======== Entries shown ========

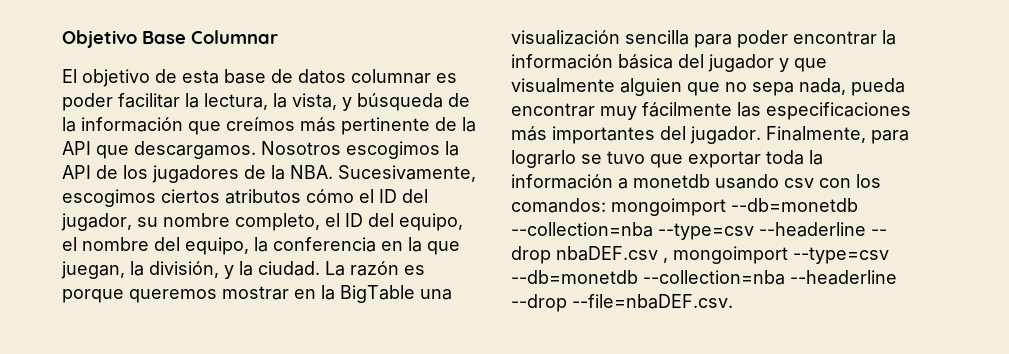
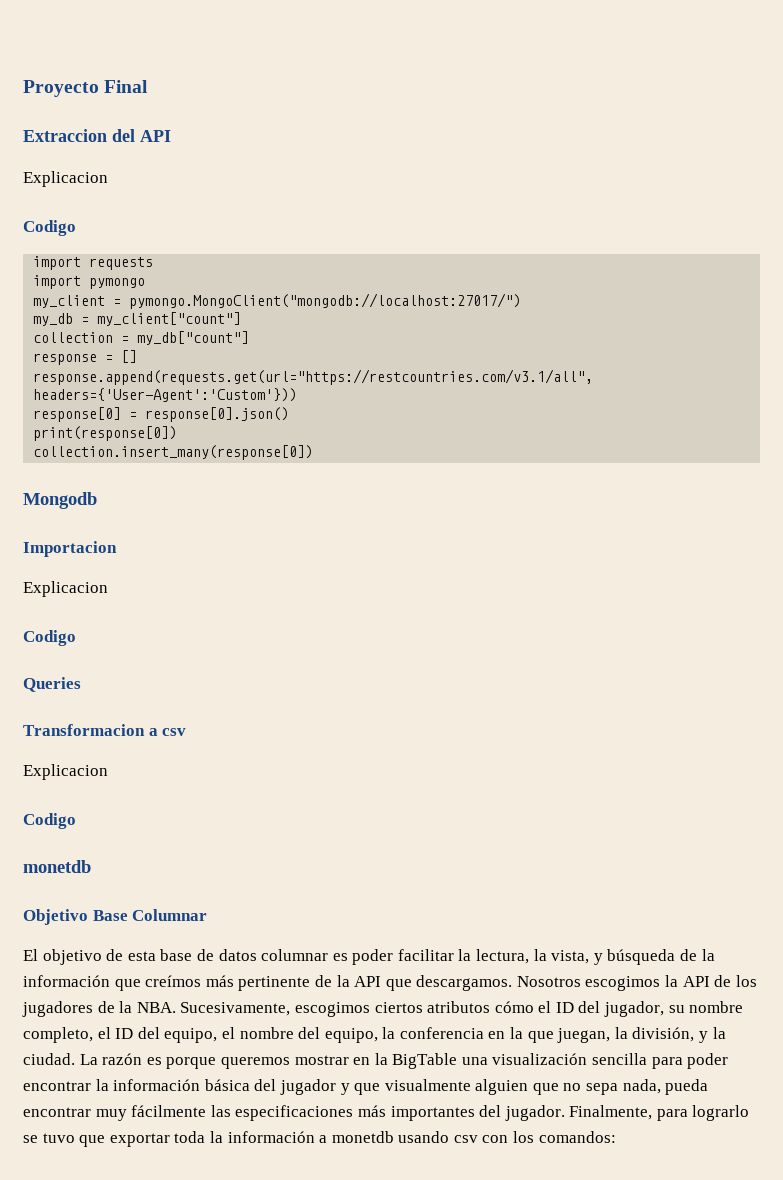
(62, 39) none -> [23,80,149,97] [23,129,171,142] [23,171,108,187] [23,220,76,236] [33,256,154,270] [33,275,146,289] [33,293,522,309] [33,312,242,326] [33,331,250,345] [33,350,138,365] [33,369,594,385] [33,388,298,402] [33,407,290,422] [33,426,178,441] [33,445,314,460] [23,492,97,509] [23,541,117,557] [23,581,108,597] [23,630,76,646] [23,677,81,692] [23,724,187,736] [23,764,108,780] [23,813,76,829] [23,860,91,873] Proyecto Final // Extraccion del API // Explicacion // Codigo // import requests // import pymongo // my_client = pymongo.MongoClient("mongodb://localhost:27017/") // my_db = my_client["count"] // collection = my_db["count"] // response = [] // response.append(requests.get(url="https://restcountries.com/v3.1/all", headers={'User-Agent':'Custom'})) // response[0] = response[0].json() // print(response[0]) // collection.insert_many(response[0]) // Mongodb // Importacion // Explicacion // Codigo // Queries // Transformacion a csv // Explicacion // Codigo // monetdb //
[611,198,858,216] [511,222,887,240] [511,246,889,264] [511,270,897,285] [511,294,733,312] mongoimport --db=monetdb --collection=nba --type=csv --headerline -- drop nbaDEF.csv , mongoimport --type=csv --db=monetdb --collection=nba --headerline --drop --file=nbaDEF.csv. -> (616, 1137) none

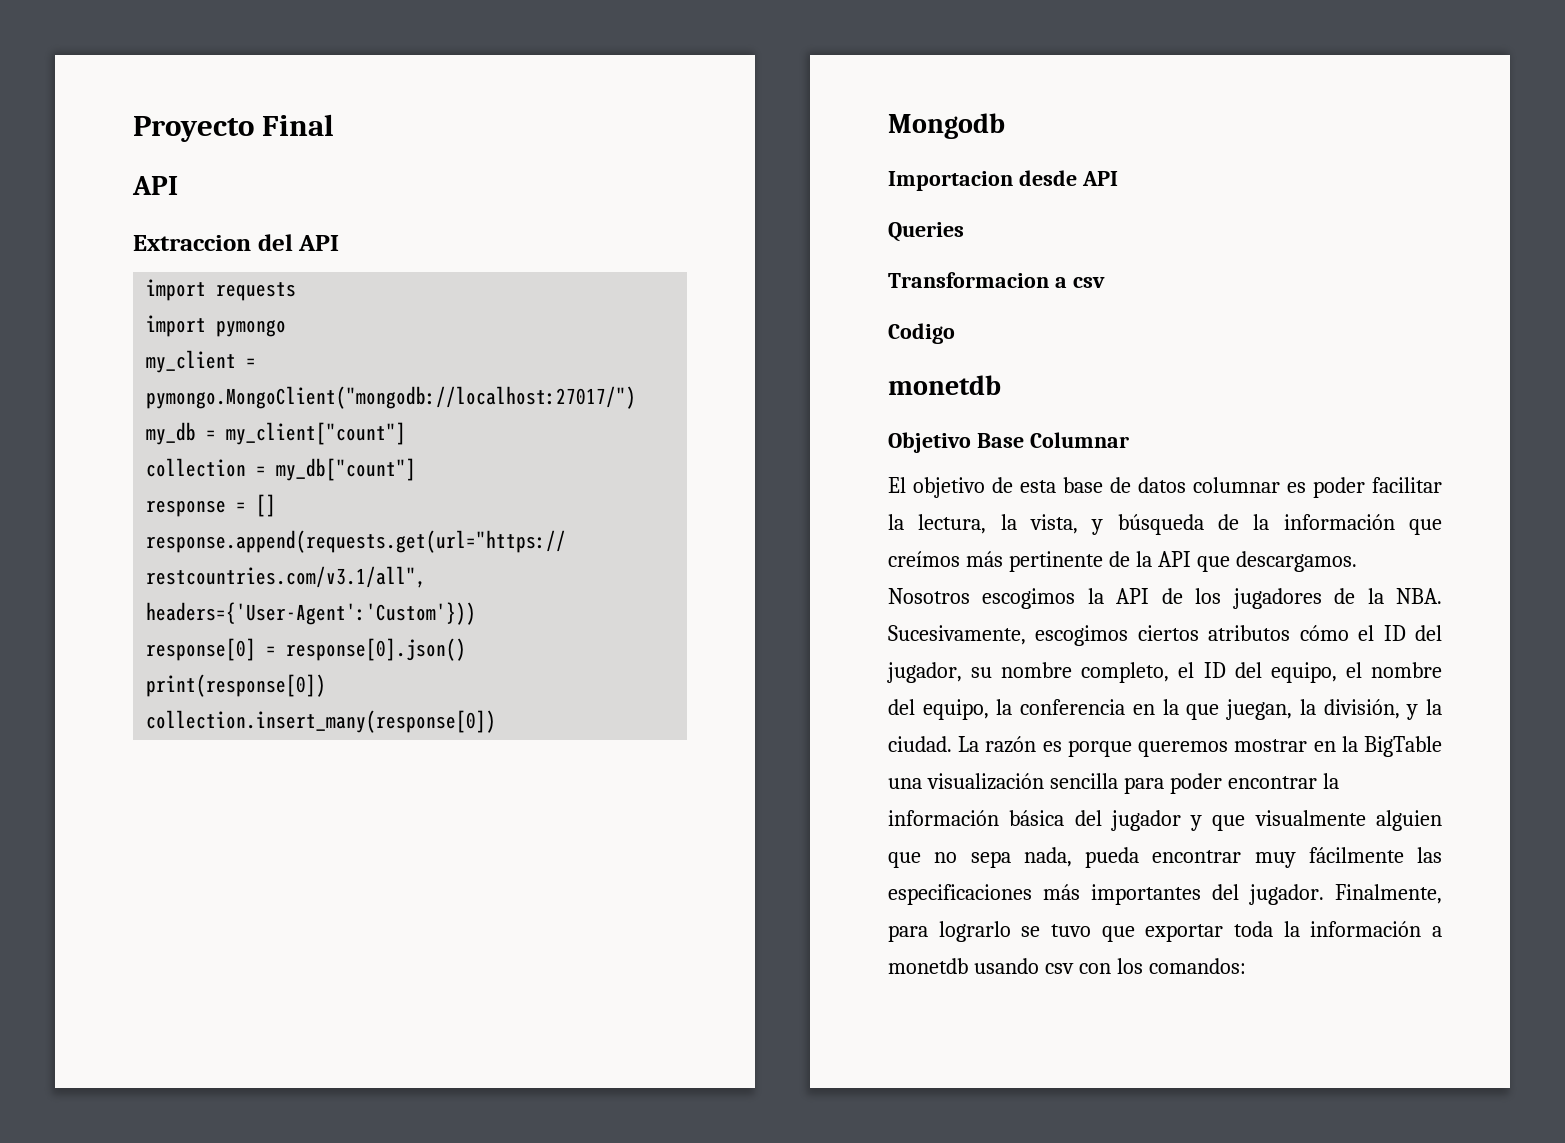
(149, 86) none -> [132,176,178,195] // API
[23,171,108,187] [23,220,76,236] // Explicacion // Codigo -> (340, 243) none
[23,581,108,597] [23,630,76,646] // Explicacion // Codigo -> [1018,170,1118,186] desde API
[23,764,108,780] // Explicacion -> (1105, 282) none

========

• _Instructions for the task_:
A word-for-word repeat of the lines from the line with "[611,198,858,216] [511,222,887,240] [511,246,889,264]" to the last line of the data, both ends included and pictures left out, is all that should appear.

• _Written reply_:
[611,198,858,216] [511,222,887,240] [511,246,889,264] [511,270,897,285] [511,294,733,312] mongoimport --db=monetdb --collection=nba --type=csv --headerline -- drop nbaDEF.csv , mongoimport --type=csv --db=monetdb --collection=nba --headerline --drop --file=nbaDEF.csv. -> (616, 1137) none

(149, 86) none -> [132,176,178,195] // API
[23,171,108,187] [23,220,76,236] // Explicacion // Codigo -> (340, 243) none
[23,581,108,597] [23,630,76,646] // Explicacion // Codigo -> [1018,170,1118,186] desde API
[23,764,108,780] // Explicacion -> (1105, 282) none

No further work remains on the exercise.